Quatrième besoin de société civile, une nouvelle synthèse entre le marché et le contrat. Le marché est ouvert mais, chacun le sait, le marché a ses limites, il est myope, il n’embrasse pas les intérêts à long terme et en ce qui concerne les biens collectifs, il n’exprime pas les besoins, il ne sanctionne pas aussi bien les activités comme on le souhaiterait. Par conséquent, on a besoin, à côté, d’un minimum de règles du jeu. Je n’oserai pas employer le mot régulation pour ne pas fâcher davantage M. Blair et M. Jospin. enfin, on a besoin au moins de règles du jeu. Ce qui implique écoute, concertation et négociation. Et dans le fond, le CES est bien placé pour fournir ces nouvelles règles de jeu.
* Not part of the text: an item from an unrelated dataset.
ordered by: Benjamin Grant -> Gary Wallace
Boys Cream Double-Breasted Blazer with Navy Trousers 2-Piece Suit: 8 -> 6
Et enfin, cinquième point, et dernier, pour justifier ce besoin de la société civile organisée, la contribution à un meilleur fonctionnement de l’Union européenne. Là – dessus, l’avis de Mme Sigmund est très clair en ce qui concerne où nous en sommes, même si c’est un peu sévère. L’UE se trouve confrontée au manque de confiance des citoyens de l’Union qui reprochent à celle – ci son manque d’efficacité, qui montrent du doigt les déficits démocratiques et réclament une plus grande proximité vis-à-vis des citoyens. Alors, comment peut-on contribuer à ce meilleur fonctionnement? Certes les institutions sont à adapter, les responsabilités sont à clarifier, la subsidiarité à faire jouer mieux dans les deux sens et non pas utiliser par un alibi dans certains cas, une charte paraît nécessaire, Madame la vice-présidente en a parlé, elle va revenir à un groupe, cette initiative allemande relayée par la présidence finlandaise mais on en revient à la règle d’or pour essayer de faire ce meilleur fonctionnement. Cette règle d’or c’est écouter, écouter et écouter, ce que dit la société, traduire ce qu’elle dit de manière claire et ensuite une fois qu’on a pris ses responsabilités, y compris dans la société civile organisée, expliquer, expliquer, expliquer.
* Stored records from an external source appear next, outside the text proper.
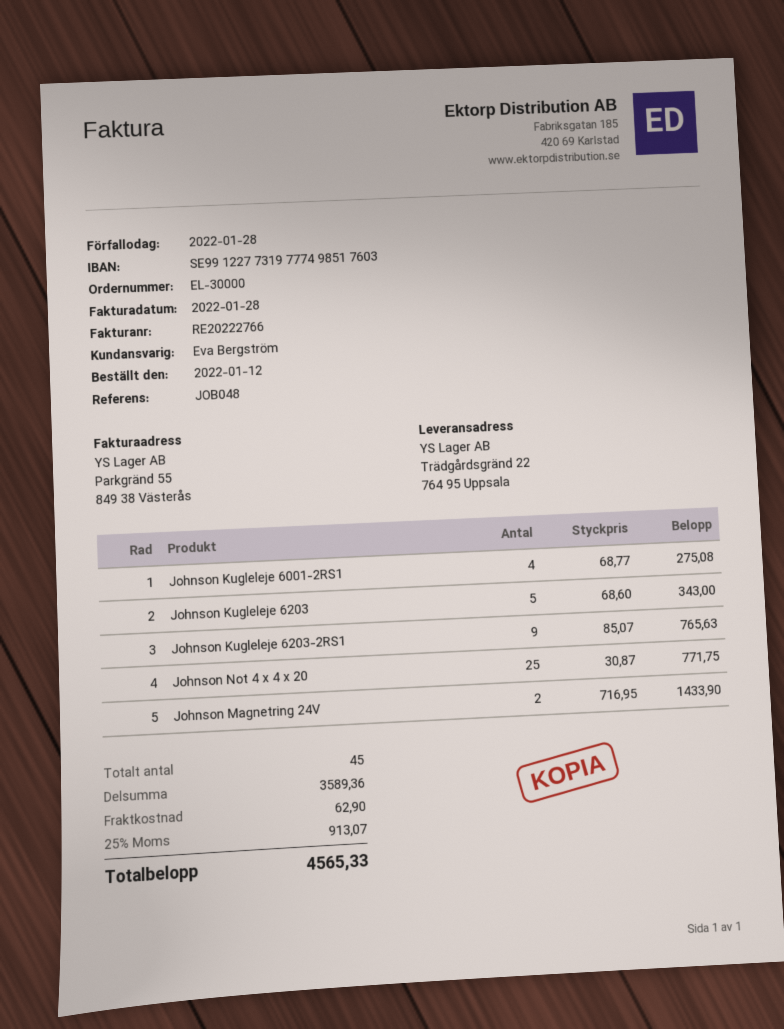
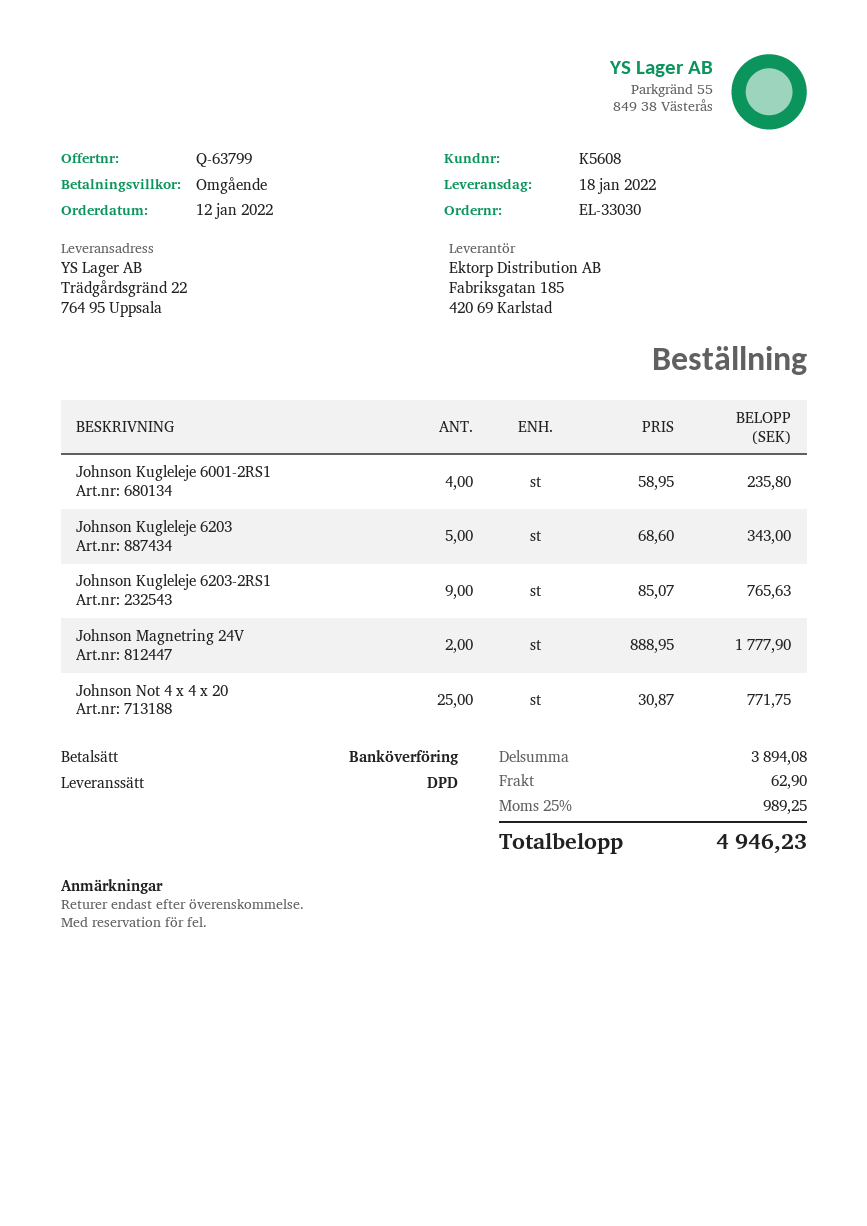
order number: EL-30000 -> EL-33030
Johnson Kugleleje 6001-2RS1: 4 x 68.77 = 275.08 -> 4 x 58.95 = 235.80
Johnson Magnetring 24V: 2 x 716.95 = 1433.90 -> 2 x 888.95 = 1777.90
subtotal: 3589.36 -> 3894.08
tax: 25% = 913.07 -> 25% = 989.25
total: 4565.33 -> 4946.23

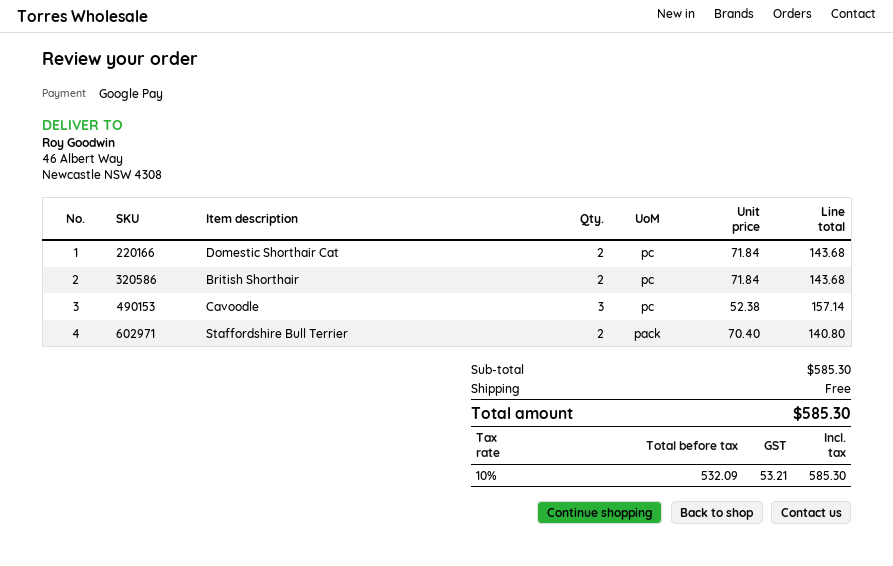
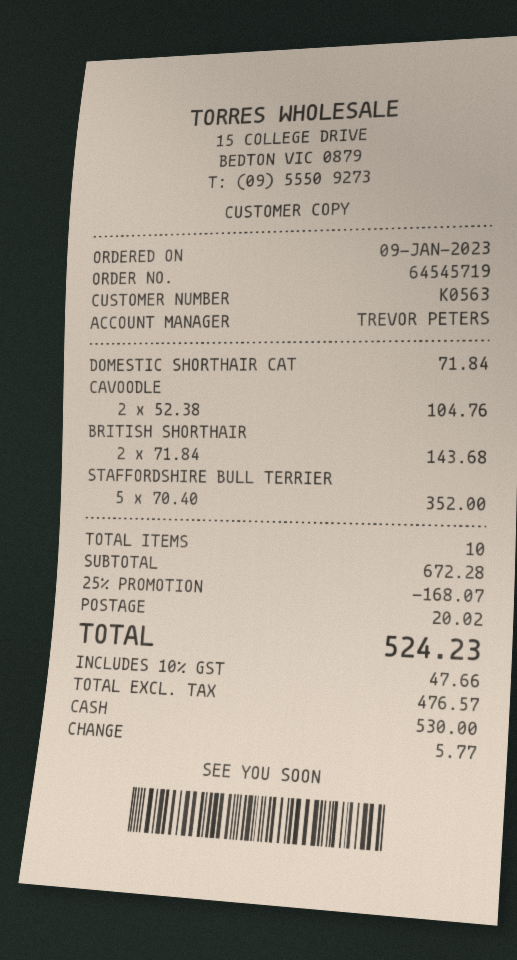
payment method: Google Pay -> cash
Domestic Shorthair Cat: 2 x 71.84 = 143.68 -> 1 x 71.84 = 71.84
Cavoodle: 3 x 52.38 = 157.14 -> 2 x 52.38 = 104.76
Staffordshire Bull Terrier: 2 x 70.40 = 140.80 -> 5 x 70.40 = 352.00
subtotal: 585.30 -> 672.28
discount: none -> 25% = 168.07
shipping: 0.00 -> 20.02
net: 532.09 -> 476.57
tax: 10% = 53.21 -> 10% = 47.66
total: 585.30 -> 524.23

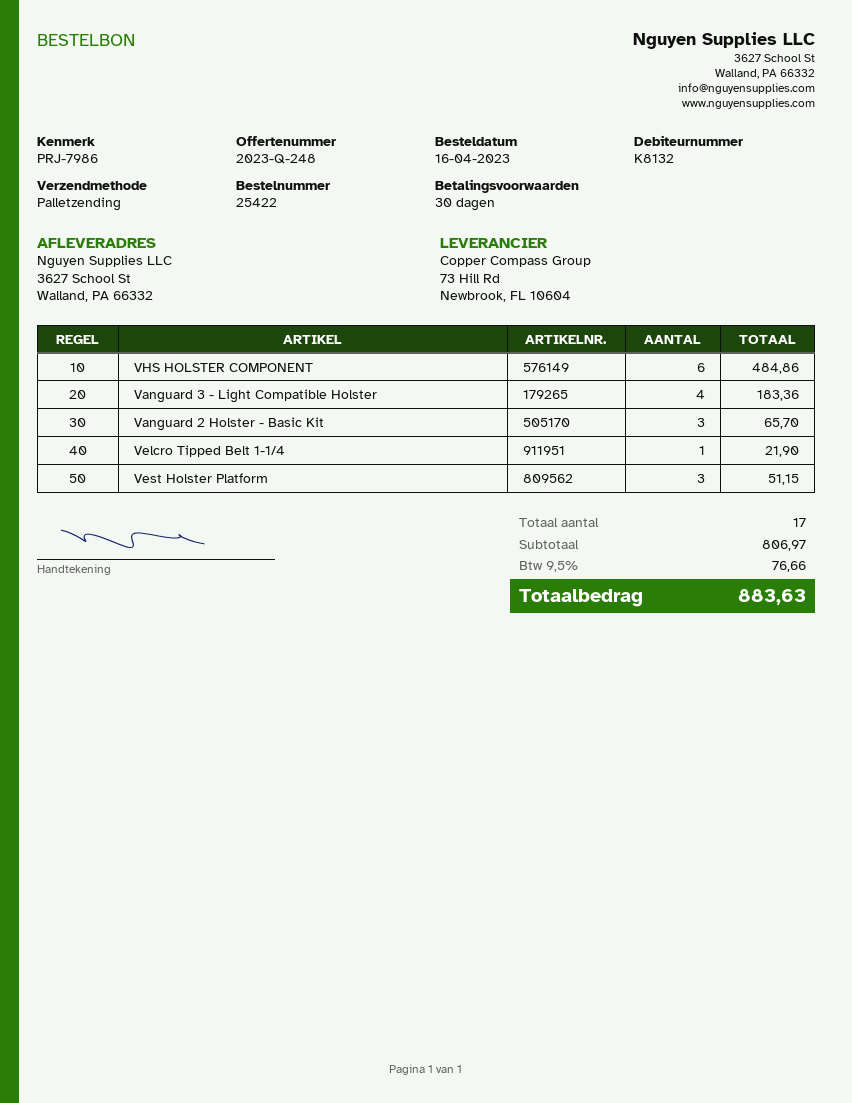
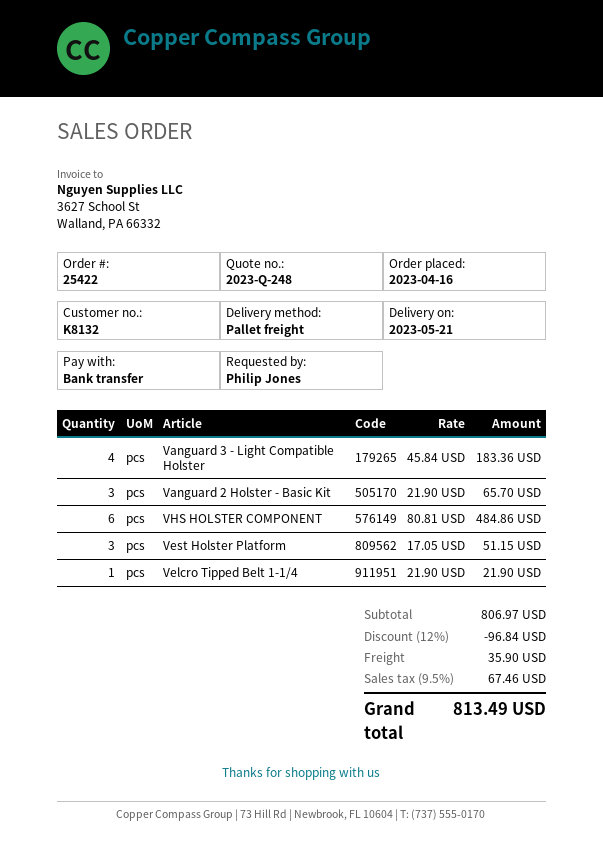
discount: none -> 12% = 96.84
shipping: none -> 35.90
tax: 9.5% = 76.66 -> 9.5% = 67.46
total: 883.63 -> 813.49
Je crois qu’il y a une tâche fantastique à faire pour que la construction européenne devienne une aventure collective et participative pour ceux qui le souhaitent. Pour faire cela, des statuts européens sont nécessaires. Je sais que c’est extrêmement difficile pour la coopérative car entre des grandes coopératives que sont le Crédit Agricole et Rabo Bank et les petites coopératives, je sais que c’est très difficile pour les mutuelles car nous entrons là dans la question de l’européanisation des systèmes de sécurité sociale, nous n’en sommes pas là. C’est une question grave et difficile. Mais au moins il faudrait avoir un statut européen de l’association de façon à éviter beaucoup d’acrobaties, de frais inutiles et de responsabiliser ces associations davantage, notamment devant la Commission européenne qui les aide énormément.
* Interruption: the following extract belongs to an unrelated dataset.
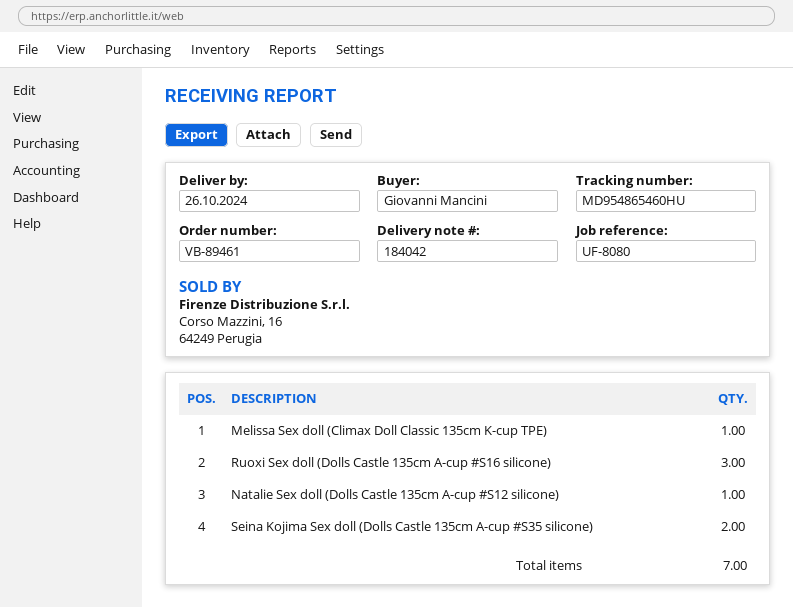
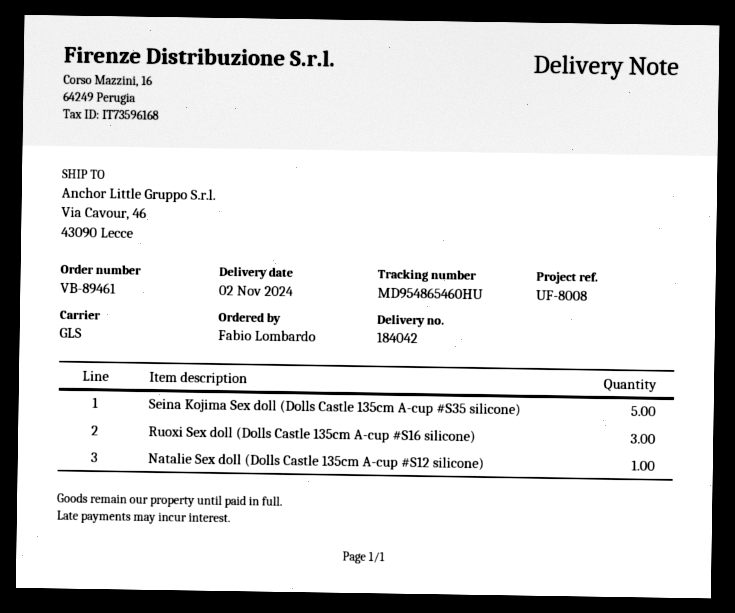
delivery date: 2024-10-26 -> 2024-11-02
reference: UF-8080 -> UF-8008
ordered by: Giovanni Mancini -> Fabio Lombardo
Melissa Sex doll (Climax Doll Classic 135cm K-cup TPE): 1 -> none
Seina Kojima Sex doll (Dolls Castle 135cm A-cup #S35 silicone): 2 -> 5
Voilà me semble-t-il ce qui justifie le besoin d’une société civile organisée. Et donc le Comité économique et social a décidé avec les risques inhérents au genre à jouer les pionniers que cette démocratie européenne a réinventé. Pour ce faire, la société civile au sens large. Et c’est pourquoi, je me suis permis de commencer avec quelques banalités sur cette société civile.